Hamburger
Morgenpost
»Hamburg ist eine wunderbare
Kulisse!«
RALF DORSCHEL
Auf dem Kiez liegen die Leichen und im düstersten Harburg - nach
einem alten
Wikinger-Ritual auf das Grausigste hingeschlachtet. Als Schauplatz
für
seinen ersten Roman "Blutadler" hat der Schotte Craig Russell
sich ein
Hamburg zwischen Mob und Milieu ausgesucht. Heute liest er im Buchhaus
Weiland.
MOPO: Wie sind
Sie als Schotte auf die Idee gekommen, Ihr Romandebüt nach
Hamburg zu verlegen?
Craig Russell:
Ich wollte meine britischen Leser an einen für sie neuen Ort
führen. Ich kenne Deutschland schon sehr lange und mich nerven
die
Stereotypen in den britischen Medien. Das ist nicht das Deutschland,
wie ich es kenne. Und warum ich Hamburg gewählt habe: Es gibt
hier ein fast schon britisches Feeling. Es ist eine großartige
Stadt mit vielen
unterschiedlichen Seiten. Und damit eben eine wunderbare Kulisse
für einen Thriller.
MOPO: Die Krauts
und "Don't mention the war"... Wieso halten sich diese
Deutschland-Klischees eigentlich in den britischen Medien?
Russell: Das
ist Ignoranz, ein "Unbild": Die sprechen über den
Krieg, weil
sie nicht wissen, wie es im heutigen Deutschland aussieht.
MOPO: Nun gibt
es ja Gründe, warum Krimi-Autoren Leichen oft nahe der
eigenen Haustür stapeln: Sie kennen sich da gut aus. Wie konnten
Sie sicher
sein, Hamburg nicht nur als Tourist zu kennen?
Russell: Immer
wenn ich in Hamburg bin - außer wenn so viel Schnee liegt
wie
jetzt -, laufe ich durch die Stadt und versuche, ihre Atmosphäre
zu
erfassen.

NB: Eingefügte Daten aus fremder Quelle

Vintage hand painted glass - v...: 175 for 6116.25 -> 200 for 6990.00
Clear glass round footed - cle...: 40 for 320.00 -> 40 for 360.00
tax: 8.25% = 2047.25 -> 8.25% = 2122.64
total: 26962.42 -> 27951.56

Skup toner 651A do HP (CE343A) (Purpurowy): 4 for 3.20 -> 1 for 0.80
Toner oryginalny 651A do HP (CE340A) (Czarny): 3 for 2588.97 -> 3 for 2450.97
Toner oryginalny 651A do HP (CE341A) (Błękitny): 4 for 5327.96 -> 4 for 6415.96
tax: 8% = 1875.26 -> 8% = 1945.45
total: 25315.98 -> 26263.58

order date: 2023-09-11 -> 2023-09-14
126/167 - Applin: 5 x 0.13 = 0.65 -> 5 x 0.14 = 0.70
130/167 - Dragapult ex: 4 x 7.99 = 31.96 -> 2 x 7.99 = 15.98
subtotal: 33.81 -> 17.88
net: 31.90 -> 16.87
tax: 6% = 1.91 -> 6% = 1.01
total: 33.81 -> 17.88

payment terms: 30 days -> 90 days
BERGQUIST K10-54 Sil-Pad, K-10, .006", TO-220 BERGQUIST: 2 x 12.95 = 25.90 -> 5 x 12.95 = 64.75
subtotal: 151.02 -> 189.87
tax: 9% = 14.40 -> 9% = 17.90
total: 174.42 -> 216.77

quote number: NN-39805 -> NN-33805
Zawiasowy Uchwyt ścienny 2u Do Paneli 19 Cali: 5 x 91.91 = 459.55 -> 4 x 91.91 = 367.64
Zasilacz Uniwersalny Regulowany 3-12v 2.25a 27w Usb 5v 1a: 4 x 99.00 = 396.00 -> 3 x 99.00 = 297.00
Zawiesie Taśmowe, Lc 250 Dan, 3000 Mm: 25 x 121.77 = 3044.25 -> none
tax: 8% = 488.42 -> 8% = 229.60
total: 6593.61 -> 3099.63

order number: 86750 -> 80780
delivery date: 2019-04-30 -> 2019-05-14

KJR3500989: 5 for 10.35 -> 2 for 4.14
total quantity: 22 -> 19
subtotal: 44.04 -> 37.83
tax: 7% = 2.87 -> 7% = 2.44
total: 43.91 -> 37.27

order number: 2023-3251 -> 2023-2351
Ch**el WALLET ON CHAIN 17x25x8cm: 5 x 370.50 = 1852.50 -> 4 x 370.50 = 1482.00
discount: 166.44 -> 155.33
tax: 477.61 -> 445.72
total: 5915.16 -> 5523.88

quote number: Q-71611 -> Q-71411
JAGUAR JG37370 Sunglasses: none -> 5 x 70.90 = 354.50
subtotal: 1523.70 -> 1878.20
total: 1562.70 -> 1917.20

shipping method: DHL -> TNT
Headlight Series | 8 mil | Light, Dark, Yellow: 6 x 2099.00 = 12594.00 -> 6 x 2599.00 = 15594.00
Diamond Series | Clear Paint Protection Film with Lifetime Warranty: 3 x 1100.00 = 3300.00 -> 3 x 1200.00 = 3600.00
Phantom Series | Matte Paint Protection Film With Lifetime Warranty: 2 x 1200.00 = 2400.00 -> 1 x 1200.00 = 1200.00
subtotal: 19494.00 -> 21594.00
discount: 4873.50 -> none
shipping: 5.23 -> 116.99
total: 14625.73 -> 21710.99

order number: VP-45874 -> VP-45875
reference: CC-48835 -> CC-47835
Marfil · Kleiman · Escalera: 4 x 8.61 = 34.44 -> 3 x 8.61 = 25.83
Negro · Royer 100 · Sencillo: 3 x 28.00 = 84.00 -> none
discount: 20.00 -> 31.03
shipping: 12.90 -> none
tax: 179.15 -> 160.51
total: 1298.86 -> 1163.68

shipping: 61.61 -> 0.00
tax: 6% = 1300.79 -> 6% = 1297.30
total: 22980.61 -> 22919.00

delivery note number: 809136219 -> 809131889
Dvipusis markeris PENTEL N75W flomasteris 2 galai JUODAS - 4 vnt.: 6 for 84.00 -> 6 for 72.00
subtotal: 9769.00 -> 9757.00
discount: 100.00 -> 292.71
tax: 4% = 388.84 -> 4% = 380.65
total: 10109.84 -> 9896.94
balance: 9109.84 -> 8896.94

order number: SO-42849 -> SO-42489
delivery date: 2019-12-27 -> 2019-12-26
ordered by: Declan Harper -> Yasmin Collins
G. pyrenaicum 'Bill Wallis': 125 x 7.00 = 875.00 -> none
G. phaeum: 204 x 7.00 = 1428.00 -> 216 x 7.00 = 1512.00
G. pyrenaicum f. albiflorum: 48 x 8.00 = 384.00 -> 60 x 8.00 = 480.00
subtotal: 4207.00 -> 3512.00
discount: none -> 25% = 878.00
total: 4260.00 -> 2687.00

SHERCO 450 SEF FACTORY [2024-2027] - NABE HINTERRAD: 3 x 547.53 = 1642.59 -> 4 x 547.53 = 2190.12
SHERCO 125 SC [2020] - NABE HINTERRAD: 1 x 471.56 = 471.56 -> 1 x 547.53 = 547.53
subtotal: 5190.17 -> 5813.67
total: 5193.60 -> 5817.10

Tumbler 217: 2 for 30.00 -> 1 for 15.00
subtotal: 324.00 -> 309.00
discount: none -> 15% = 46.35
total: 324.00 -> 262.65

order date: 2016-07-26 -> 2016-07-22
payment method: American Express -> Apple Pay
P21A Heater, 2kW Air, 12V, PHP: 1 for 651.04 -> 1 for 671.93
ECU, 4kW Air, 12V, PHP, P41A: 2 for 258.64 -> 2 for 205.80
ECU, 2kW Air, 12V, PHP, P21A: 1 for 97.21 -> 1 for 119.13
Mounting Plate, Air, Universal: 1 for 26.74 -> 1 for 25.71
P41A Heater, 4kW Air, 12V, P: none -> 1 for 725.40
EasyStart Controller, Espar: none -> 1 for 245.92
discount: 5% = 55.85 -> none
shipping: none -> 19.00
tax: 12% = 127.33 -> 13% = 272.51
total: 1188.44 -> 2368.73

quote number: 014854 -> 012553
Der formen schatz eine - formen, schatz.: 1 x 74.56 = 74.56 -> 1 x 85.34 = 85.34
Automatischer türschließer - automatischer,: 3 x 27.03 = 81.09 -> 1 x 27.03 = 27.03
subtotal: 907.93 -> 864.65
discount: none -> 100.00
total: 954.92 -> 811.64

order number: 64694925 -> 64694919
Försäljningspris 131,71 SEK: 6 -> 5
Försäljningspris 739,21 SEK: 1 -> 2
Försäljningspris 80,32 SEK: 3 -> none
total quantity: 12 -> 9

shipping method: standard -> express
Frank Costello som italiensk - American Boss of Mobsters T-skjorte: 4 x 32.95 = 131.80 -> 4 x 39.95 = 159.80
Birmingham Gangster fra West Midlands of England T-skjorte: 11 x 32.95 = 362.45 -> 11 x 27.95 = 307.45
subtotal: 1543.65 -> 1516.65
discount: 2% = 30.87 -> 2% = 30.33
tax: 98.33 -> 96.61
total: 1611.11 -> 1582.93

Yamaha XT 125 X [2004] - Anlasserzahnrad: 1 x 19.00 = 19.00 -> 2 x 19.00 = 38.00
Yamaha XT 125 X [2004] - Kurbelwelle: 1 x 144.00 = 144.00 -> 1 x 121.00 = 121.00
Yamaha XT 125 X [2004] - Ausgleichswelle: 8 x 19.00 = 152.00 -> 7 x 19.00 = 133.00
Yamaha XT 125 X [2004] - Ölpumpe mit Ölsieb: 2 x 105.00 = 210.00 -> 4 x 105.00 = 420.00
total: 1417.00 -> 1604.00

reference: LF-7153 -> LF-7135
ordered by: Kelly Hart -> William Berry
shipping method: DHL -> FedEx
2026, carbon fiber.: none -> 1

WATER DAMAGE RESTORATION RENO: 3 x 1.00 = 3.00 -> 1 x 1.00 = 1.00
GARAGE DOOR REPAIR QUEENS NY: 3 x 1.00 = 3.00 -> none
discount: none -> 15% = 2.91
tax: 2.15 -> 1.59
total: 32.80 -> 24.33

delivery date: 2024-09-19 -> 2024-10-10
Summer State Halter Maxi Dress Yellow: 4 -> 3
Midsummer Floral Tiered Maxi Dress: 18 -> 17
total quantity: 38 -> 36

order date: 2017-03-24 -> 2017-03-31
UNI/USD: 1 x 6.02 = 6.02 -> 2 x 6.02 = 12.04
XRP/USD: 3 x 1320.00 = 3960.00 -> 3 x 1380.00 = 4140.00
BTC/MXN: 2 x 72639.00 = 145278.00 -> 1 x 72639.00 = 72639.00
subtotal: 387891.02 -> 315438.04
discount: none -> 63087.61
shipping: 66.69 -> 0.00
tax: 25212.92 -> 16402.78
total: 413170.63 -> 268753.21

Und ich habe eine Armee von Beratern. So hat eine Hauptkommissarin
der Hamburger Polizei schon das englische Manuskript überprüft.
Das Buch
sollte so authentisch wie möglich sein.
MOPO: "Blutadler"
ist ein durchaus gehobener Thriller. Wäre der auch ohne
diese gruseligen Metzelszenarien denkbar gewesen?
Russell: Mir
ging es darum, wie Geschichte festgehalten wird. Dieses
Wikinger-Ritual kommt in alten Aufzeichnungen vor - aber wir wissen
nicht,
ob es jemals passierte oder nur Propaganda ist. Da geht es um die
Frage nach
Geschichte: Wer hat sie geschrieben? Bei mir nutzt ein Serienmörder
das
Ritual, um eine Gruppe zusammenzuhalten - ohne zu wissen, ob es
überhaupt
authentisch ist. Ich wollte nicht schocken, wollte es nur realistisch
haben.
Und "Wolfsfährte", der Nachfolger zu "Blutadler",
wird deutlich
psychologischer sein.
MOPO: Wenn man
mal aus dem englischen Titel des Nachfolgers, "Brother
Grimm", Rückschlüsse ziehen darf, dreht sich der
auch um unsere Mythen.
Russell: Mir
geht es um den Hintergrund der Märchen, die ja ursprünglich
nicht so nett und süß waren. Ich glaube, dass es immer
schon Serienmörder
gab - nicht erst, seit wir Thriller-Autoren drüber schreiben.
Und dass
Märchen eine Warnung vor dem Bösen und Merkwürdigen
waren.
MOPO: Sie haben
eine ganze Serie von Hamburg-Thrillern angekündigt. Wie groß
ist die Versuchung, mal einen Roman in Schottland spielen zu lassen?
Russell: Ich
liebe Hamburg! Ich glaube nicht, dass ich genauso
enthusiastisch über Glasgow oder Edinburgh schreiben könnte.
Ich glaube, ich
bleibe noch eine ganze Weile bei Hamburg.